His choice of phrasing was almost as telling as the idea itself. The vision of robust class boundaries, ensuring the lower orders were punished for their poverty, and his own sense of snobbish entitlement.

But more than a decade into Labour rule - Tory-imitating Labour rule that disavowed its belief in public ownership and hooked itself to the freemarket bandwagon, saddling us with the PFI public finance ticking timebomb - we forgot what real full-throttle Tories were like.

THE LATEST INSTALMENT OF CRUELTY

Despite being twice rejected by the House of Lords, the government got its way with the 'spare bedroom tax' in the Welfare Reform Act which got Royal Assent earlier this year.

The new rules for Housing Benefit will take money away from people whose homes are underoccupied. Anyone with a spare bedroom loses 14%, anyone with two spare bedrooms loses 25%.

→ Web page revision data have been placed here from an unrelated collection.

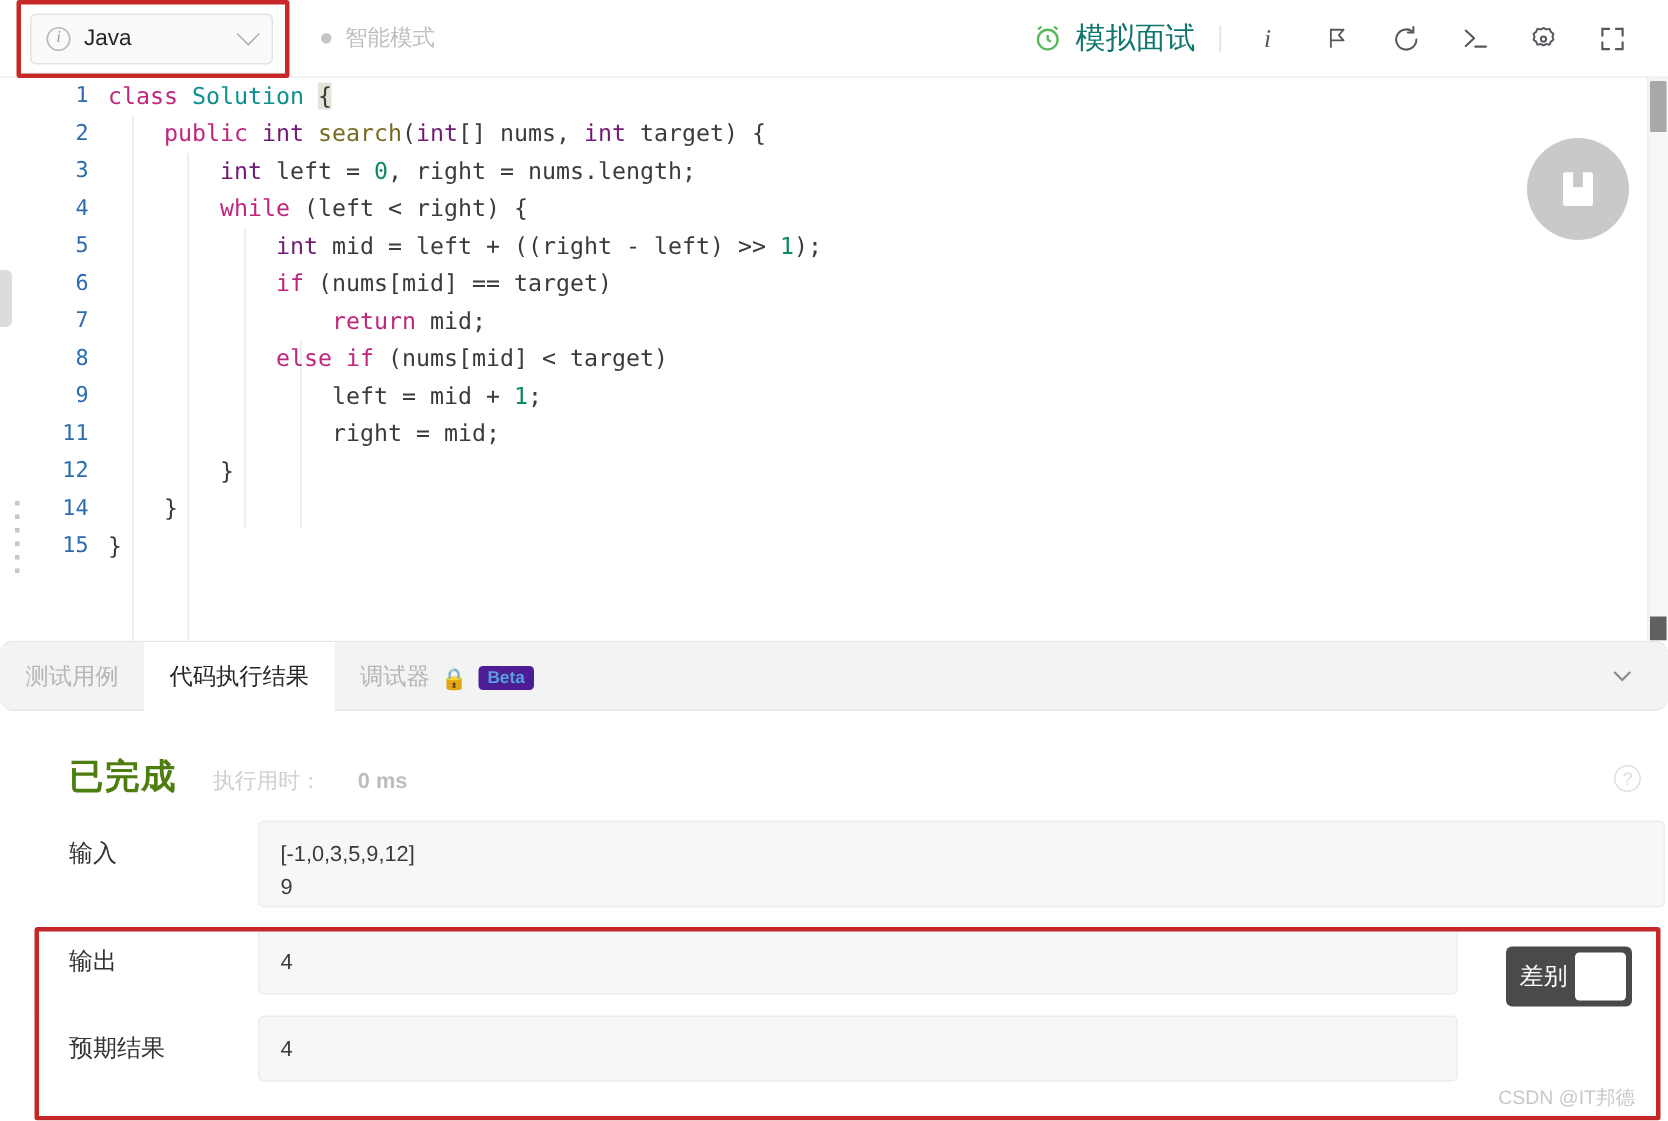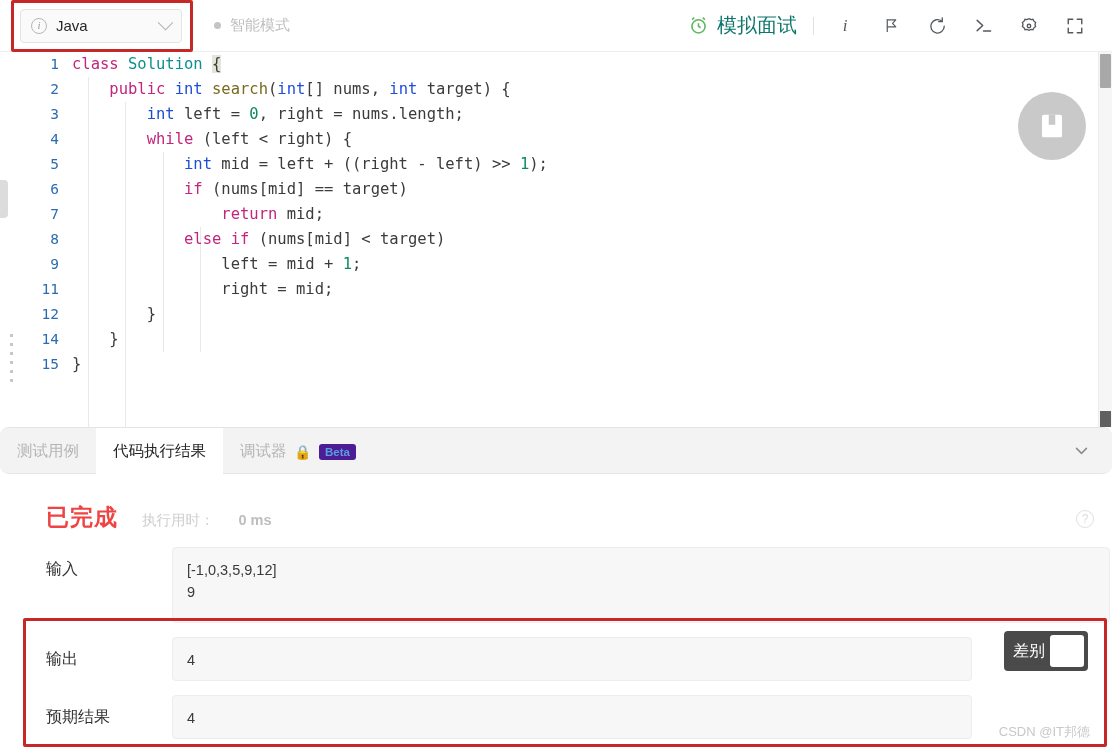"int" .kw2 { color: #1d4ed8 -> #701a75 }
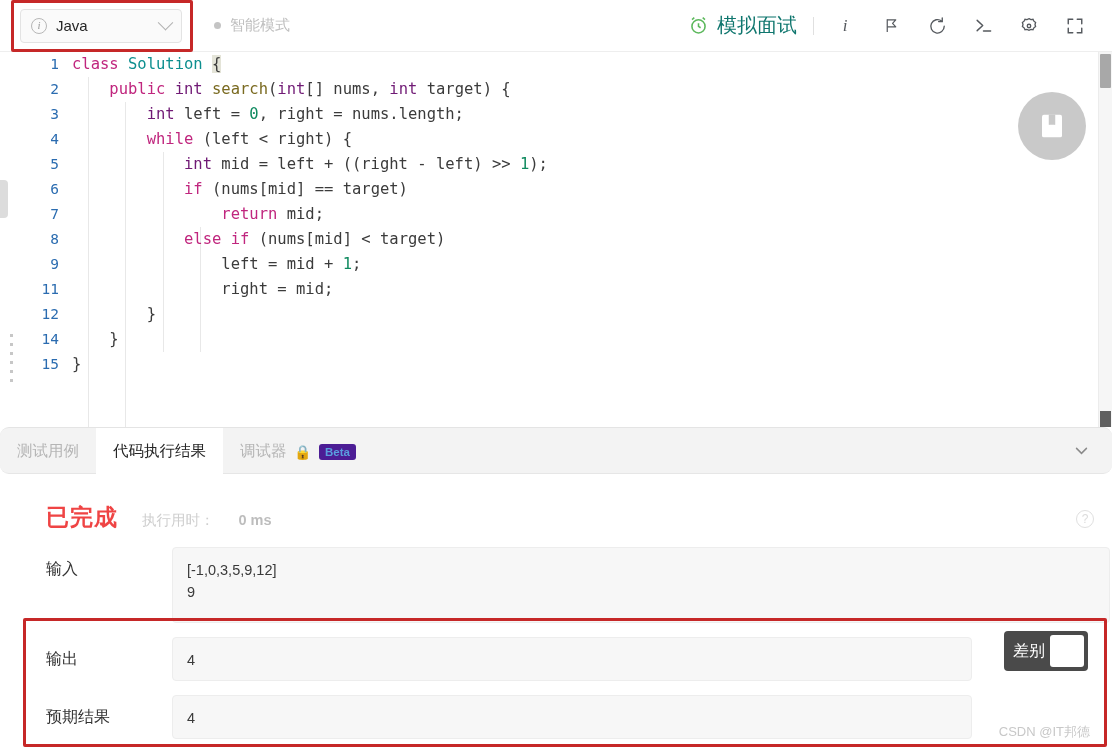"已完成" .res-status { color: #ef4444 -> #4d7c0f }
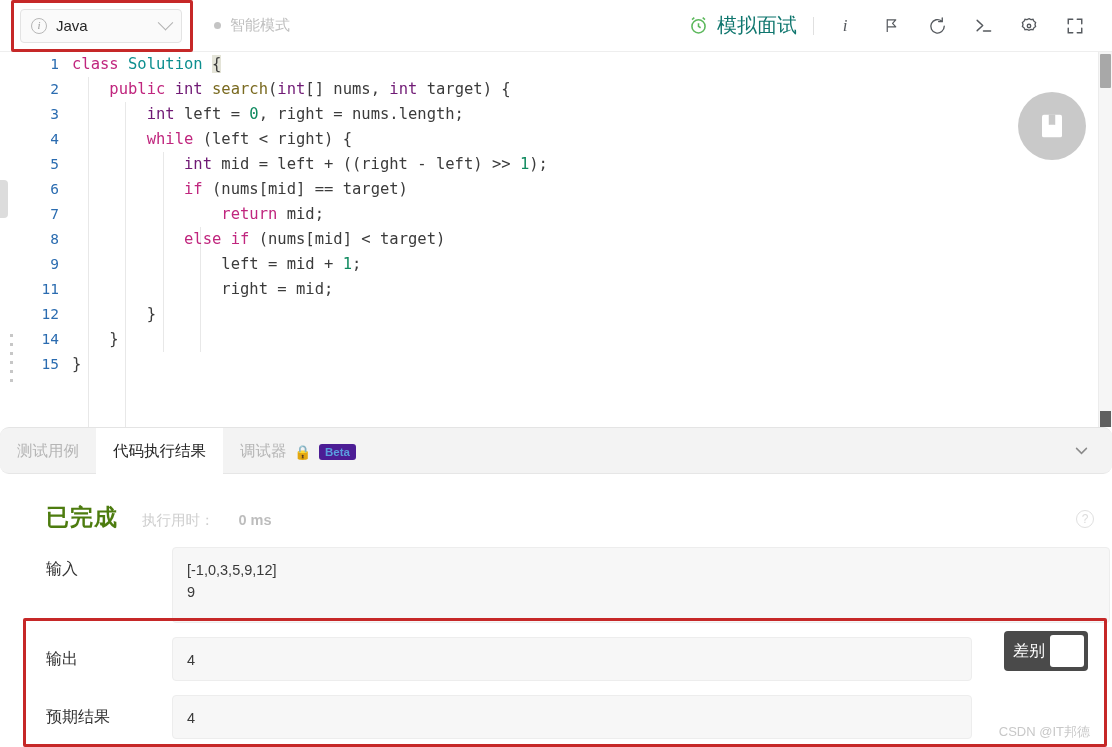"[-1,0,3,5,9,12]" .box-input { height: 76px -> 58px }
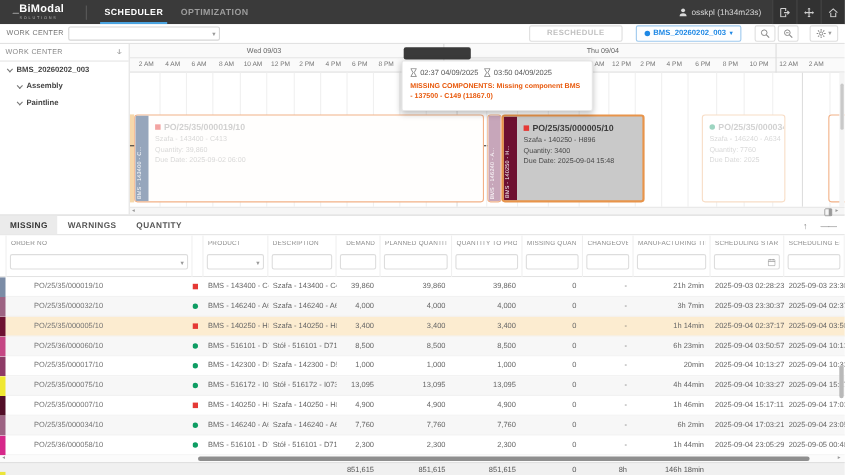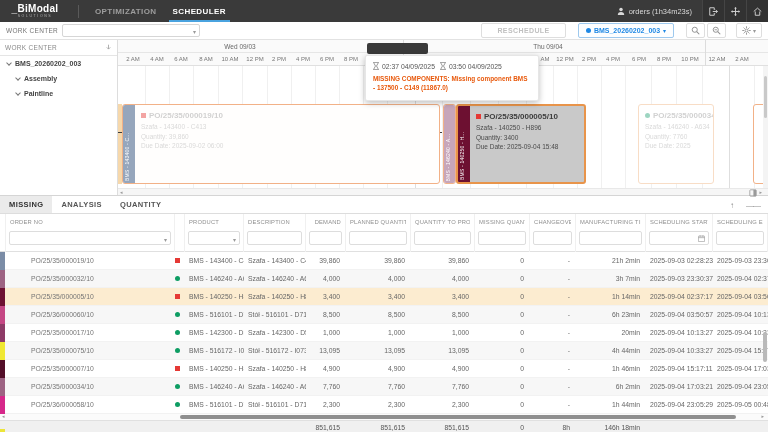"OPTIMIZATION" div.nav-item { order: before "SCHEDULER" -> after "SCHEDULER" }
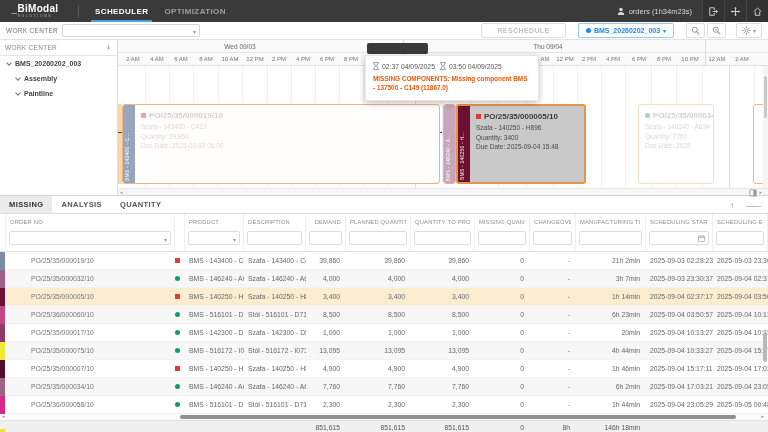"orders (1h34m23s)" span { text: orders -> osskpl }
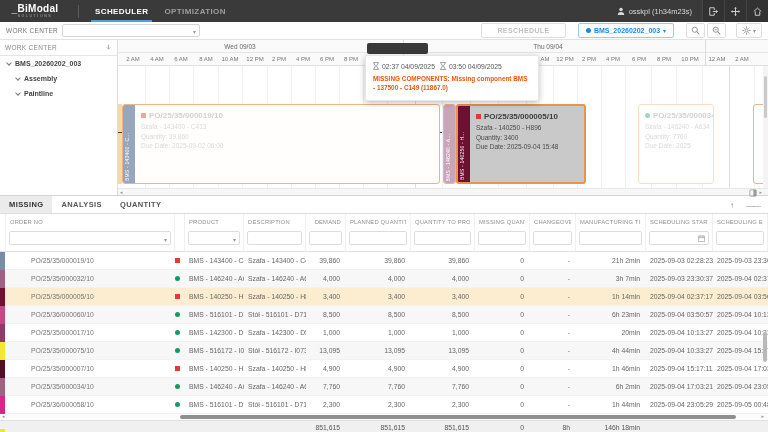"ANALYSIS" div.tab { text: ANALYSIS -> WARNINGS }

The rules have been drawn up to make some horrifying exclusions. They are not merely harsh. They will knowingly cause real suffering and - here's the proof that it is ideologically punitive rather than drastically cash-strapped - much if not all of the savings made will be swallowed up by the costs of the knock-on effects.

STOP BEING DISABLED

The majority of those affected by the change - almost half a million people - are disabled.  Someone who has a disability that requires a carer to stay overnight retains their spare room as long as it's used every night. But someone whose medical condition fluctuates - as a great many do - cannot keep a room for a carer, even if it means they will be housebound alone for half their life. This will lead to medical conditions being exacerbated and more hospital treatment.

As Shelter noted, the National Housing Federation estimates that 100,000 tenants set to be affected live in homes specially adapted to their needs. Encouraging these tenants to move would not be cost-effective as new properties would need to be adapted while aids and adaptations would be stripped out of vacated homes.

STOP CARING FOR CHILDREN

Foster families cannot keep a room for the children they care for. Just as the Tories want to restrict marrying a foreigner to the rich, so poor people are effectively deemed unworthy to foster. This will lead to more children in care, and more people growing up without the self-esteem and social connections brought about by family life.

Children under 16 of the same gender must share a bedroom. Children under ten must share a bedroom regardless of gender. Children under three get no room at all and are expected to sleep in their parents' room. This means that a couple with three or four young children must live in a two bedroom household, with all the stress on family life and impediment to academic work it will bring.

A separated parent who does not have custody of their child cannot keep a bedroom for them. The government has already changed the rules so that someone under 35 cannot have a self-contained flat, only a room in a shared house. Clearly, a vast proportion of parents with children under 16 are below the age of 35.

So, a separated parent would have to have their child sleep in the parent's room, sharing a toilet, bathroom and kitchen with a house full of un-CRB checked strangers. Many courts will see this as a 'safeguarding' situation and prevent custody or even visits in order to protect the child. This will lead to loss of contact and reliance on sole parents. This, in turn, will lead to more single parents claiming benefits and a further increase in the number of children in care and those needing foster homes, even as the supply diminishes.

SAVINGS COST MORE

Those living in 'underoccupied' households will run up arrears and then be homeless and in debt. This will mean an explosion in the need for debt advice, more people homeless, more vulnerable people in short-stay bed and breakfast accommodation, more mental health treatment required, and more people saddled with long term debt repayments taken out of their benefits, pushing their heads further below the waterline.

The knock-on financial costs of these changes, especially to the penal, health and benefits systems, are obvious to anyone who thinks about them for more than four seconds. It proves that this, like so much of the cuts agenda, is not about reducing spending. It is straightforward cruelty and open class warfare.

2 comments:

Spannered said...

Re: your penultimate paragraph - don't forget that access to debt and housing advice is being massively cut as Legal Aid is withdrawn and local authorities budgets are slashed...

Little Richardjohn said...

Operation Clawback is in full swing. Woe betide anyone on WTC failing to declare a £20 job five years ago as a 'Change of Circumstances', even if you have done your tax return.
You could be presented with a demand for a massive lump sum without the option, and very little chance of appeal.